@dicta-io/storage-etl

Command line ELT utility to copy, convert and transform data from distributed sources.


Keywords
ETL, transform, json, csv
License
MIT
Install
npm install @dicta-io/storage-etl@0.3.1

Documentation

@dictadata/storage-etl 0.9.x

Command line ETL utilitiy to transfer, transform and codify data between local and distributed storage sources.

Prerequisites

Node.js version 16 or higher. Download the latest stable installer from https://nodejs.org/en/download/.

Installation

    npm install -g @dictadata/storage-etl

Command Line Usage

  Command line:
    etl [-c configFile] [-t tracts] tractName
  or:
    storage-etl [-c configFile] [-t tracts] tractName

  configFile
    JSON configuration file that defines codex, plug-ins and logging.
    Supports abbreviated name; "-c dev" for "./etl.config.dev.json"
    Default configuration file is ./etl.config.json

  tracts
    ETL tracts filename or Tracts urn that defines tracts to process.
    Default tracts file is ./etl.tracts.json

  tractName
    The tract to follow in the tracts file. Required.  Use '*' to process all tracts.
    Shortcut syntax, if "action" is not defined in the tract then action defaults to the tractName, e.g. "transfer".

  Actions:
    transfer - transfer data between data stores with optional transforms.
    copy - copy data files between remote file system and local file system.
    list - listing of schema names at origin, datastore or filesystem.
    codify - determine schema encoding by examining some data.
    dull - remove data from a data store.
    codex - manage codex encoding definitions
    tracts = manage ETL tract definitions
    scan - list schemas, e.g. files, at origin and perform sub-actions for each schema.
    iterate - retrieve data and perform child action(s) for each construct.
    all | * - run all tracts in sequence.
    parallel - run all tracts in parallel.
    config - create example etl.tracts.json file in the current directory.

Configuration File

Default configuration settings can be specified in a _config tract in etl.config.json. The file will be read from the current working directory.

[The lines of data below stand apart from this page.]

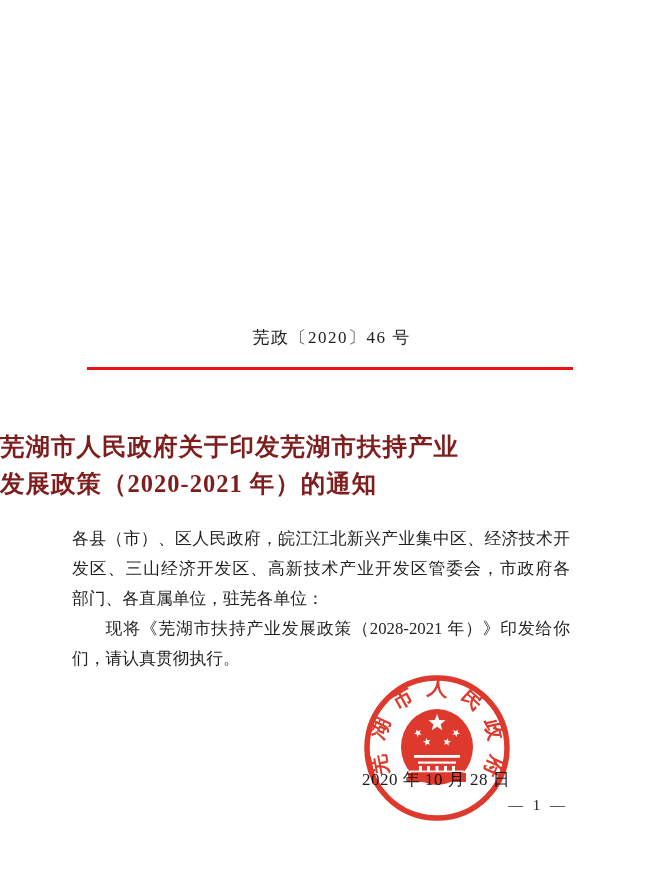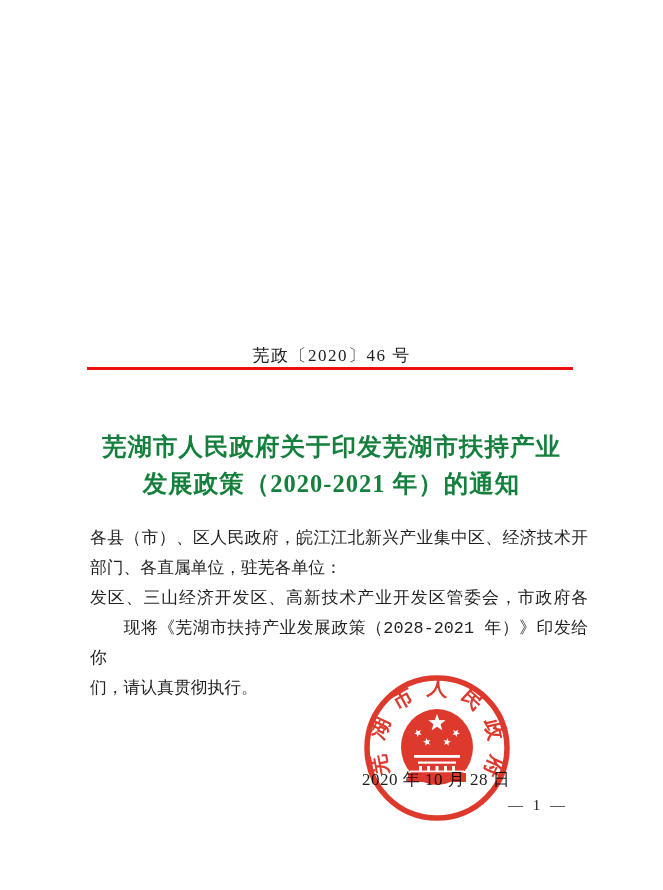--- a/index.html
+++ b/index.html
@@ -38,7 +38,7 @@
   
   .doc-number {
     position: absolute;
-    top: 344px;
+    top: 326px;
     left: 0;
     width: 100%;
     text-align: center;

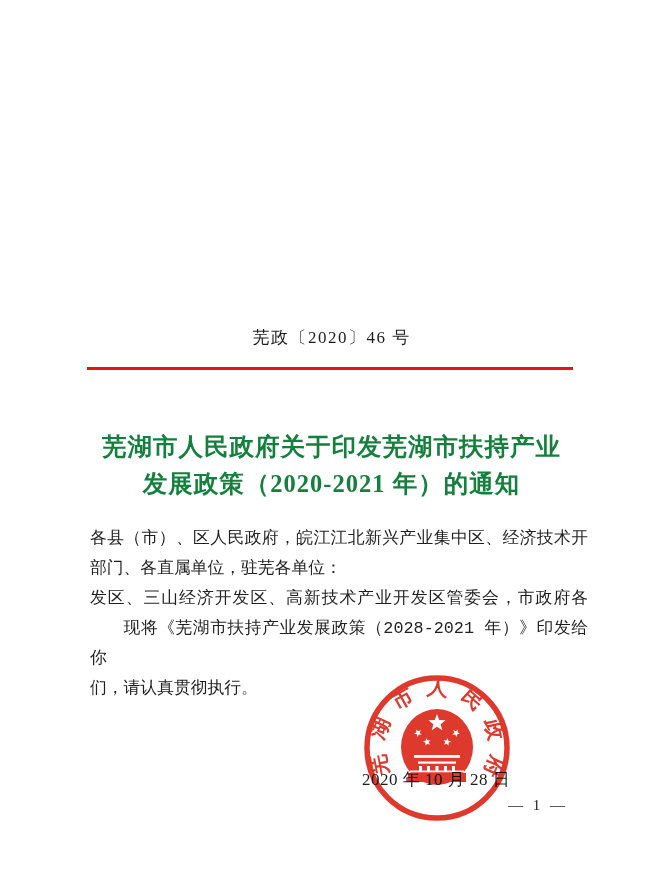--- a/index.html
+++ b/index.html
@@ -61,12 +61,12 @@
     top: 428px;
     left: 0;
     width: 100%;
-    text-align: center;
+    text-align: left;
     font-size: 24.5px;
     font-weight: bold;
     line-height: 37px;
     letter-spacing: 1px;
-    color: #15803d;
+    color: #7f1d1d;
   }
   
   .body-text {

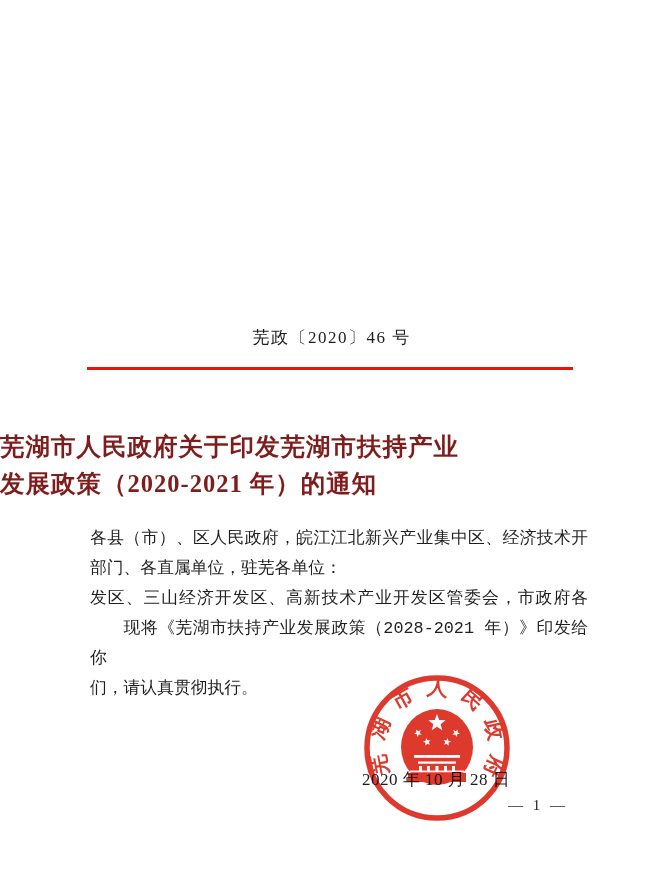--- a/index.html
+++ b/index.html
@@ -72,12 +72,11 @@
   .body-text {
     position: absolute;
     top: 524px;
-    left: 90px;
+    left: 72px;
     width: 498px;
     font-size: 16.8px;
     line-height: 30px;
     color: #1f1f1f;
-    font-family: Liberation Mono, monospace;
   }
   .body-line { white-space: nowrap; }
   .body-line.fill {

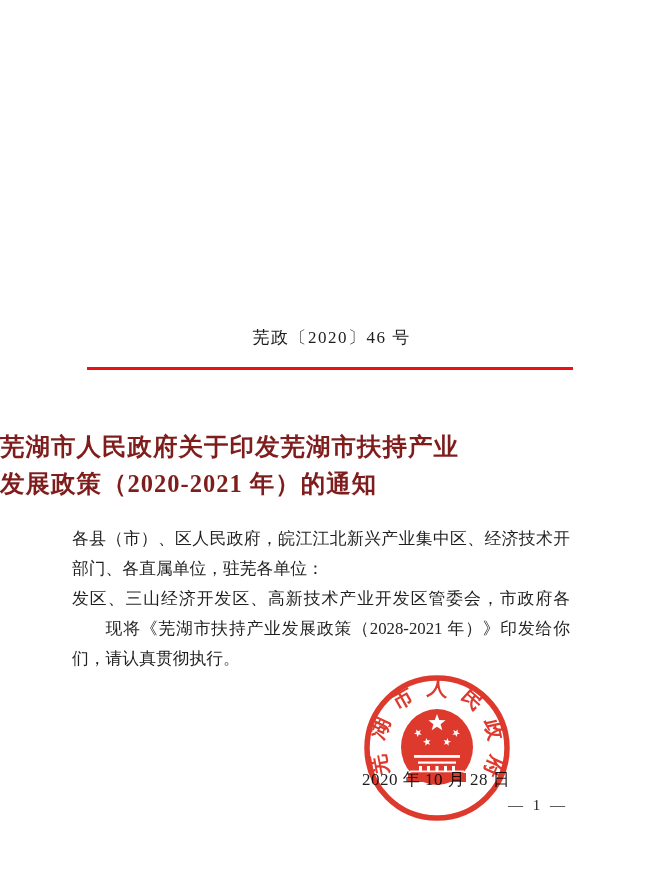--- a/index.html
+++ b/index.html
@@ -134,8 +134,8 @@
 
   <div class="body-text">
     <div class="body-line fill">各县（市）、区人民政府，皖江江北新兴产业集中区、经济技术开</div>
+    <div class="body-line fill">发区、三山经济开发区、高新技术产业开发区管委会，市政府各</div>
     <div class="body-line">部门、各直属单位，驻芜各单位：</div>
-    <div class="body-line fill">发区、三山经济开发区、高新技术产业开发区管委会，市政府各</div>
     <div class="body-line fill indent">现将《芜湖市扶持产业发展政策（2028-2021 年）》印发给你</div>
     <div class="body-line">们，请认真贯彻执行。</div>
   </div>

Example configuration tract:

{
  "_config": {
    "codex": {
      "engrams": {
        "smt": "elasticsearch|http://dev.dictadata.net:9200/|etl_engrams|*"
      }
    },
    "log": {
      "logPath": "./log",
      "logPrefix": "etl",
      "logLevel": "info"
    },
    "plugins": {
      "filesystems": [],
      "junctions": []
    },
    "variables": {
      "name1": "value1"
    }
  }
}

Tracts File

  • A tracts specifies the origin and terminal SMT addresses along with options, encoding, transforms and output information.
  • Origin and terminal MUST both be supported and compatible key stores or record stores.
  • Scan functionality supports file storage such as local folders, FTP and AWS S3 buckets.
  • Transforms are optional. If specified then fields will be transformed between origin and terminal.

Examples

Transfer and transform a .json file to "flat" .csv file

    storage-etl transfer -c etl_flatten.json

etl_flatten.json:

{
  "transfer_foofile": {
    "action": "transfer",
    "origin": {
      "smt": "json|./test/data/input/|foofile.json|*"
    },
    "transform": {
      "select": {
        "fields": {
          "Foo": "foo",
          "Bar": "bar",
          "Baz": "baz",
          "State.Enabled": "enabled"
        }
      }
    },
    "terminal": {
      "smt": "csv|./test/data/output/|fooflat.csv|*",
      "options": {
        "header": true
      }
    }
  }
}

foofile.json:

[
  {
    "Foo": "first",
    "Bar": 123,
    "Baz": "2018-10-07",
    "State": {
      "Enabled": true
    }
  },
  {
    "Foo": "second",
    "Bar": 456,
    "Baz": "2018-10-07",
    "State": {
      "Enabled": false
    }
  },
  {
    "Foo": "third",
    "Bar": 789,
    "Baz": "2018-10-18",
    "State": {
      "Enabled": true
    }
  }
]

fooflat.csv

  "foo","bar","baz","enabled"
  "first",123,"2018-10-07",true
  "second",456,"2018-10-07",false
  "third",789,"2018-10-18",true

NOSA Weather Service transfer

storage-etl transfer -c etl_weather.json forecast

etl_weather.json:

Note, in the tract below the action is implied in the tract name "transfer_forecast". This tract will be passed to the transfer action.

{
  "transfer_forecast": {
    "origin": {
      "smt": "rest|https://api.weather.gov/gridpoints/DVN/34,71/|forecast|=*",
      "options": {
        "http": {
          "headers": {
            "Accept": "application/ld+json",
            "User-Agent": "@dictadata.net/storage-node contact:info@dictadata.net"
          }
        },
        "extract": "periods"
      }
    },
    "terminal": {
      "smt": "csv|./test/data/output/|etl-3-weather.csv|*",
      "options": {
        "header": true
      }
    }
  }
}

Variable Replacements

The variables must be defined in a config file. The _config.variables section of a tracts file will be ignored.

In the tracts file use the "${name}" syntax for variable names.

Config file:

{
  "_config": {
    "variables": {
      "schema": "foofile",
      "input": "./test/data/input",
      "output": "./test/data/output"
    }
  }
}

Tracts file:

{
  "transfer": {
    "origin": {
      "smt": "json|${input}|${schema}.json|*"
    },
    "terminal": {
      "smt": "json|${output}/fs/|var_${schema}.json|*"
    }
  }
}